The response should be a precise copy of every entry.

**Version difference data:**
-=-=-=-=-

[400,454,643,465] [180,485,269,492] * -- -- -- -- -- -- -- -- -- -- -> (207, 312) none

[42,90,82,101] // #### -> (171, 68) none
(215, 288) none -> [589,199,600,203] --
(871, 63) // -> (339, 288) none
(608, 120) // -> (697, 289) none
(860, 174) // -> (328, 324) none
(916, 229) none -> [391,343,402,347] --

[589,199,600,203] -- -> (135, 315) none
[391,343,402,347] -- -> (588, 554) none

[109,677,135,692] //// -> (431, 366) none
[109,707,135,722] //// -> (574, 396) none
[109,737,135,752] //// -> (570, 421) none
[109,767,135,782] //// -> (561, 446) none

-=-=-=-=-

**Response:**
[400,454,643,465] [180,485,269,492] * -- -- -- -- -- -- -- -- -- -- -> (207, 312) none

[42,90,82,101] // #### -> (171, 68) none
(215, 288) none -> [589,199,600,203] --
(871, 63) // -> (339, 288) none
(608, 120) // -> (697, 289) none
(860, 174) // -> (328, 324) none
(916, 229) none -> [391,343,402,347] --

[589,199,600,203] -- -> (135, 315) none
[391,343,402,347] -- -> (588, 554) none

[109,677,135,692] //// -> (431, 366) none
[109,707,135,722] //// -> (574, 396) none
[109,737,135,752] //// -> (570, 421) none
[109,767,135,782] //// -> (561, 446) none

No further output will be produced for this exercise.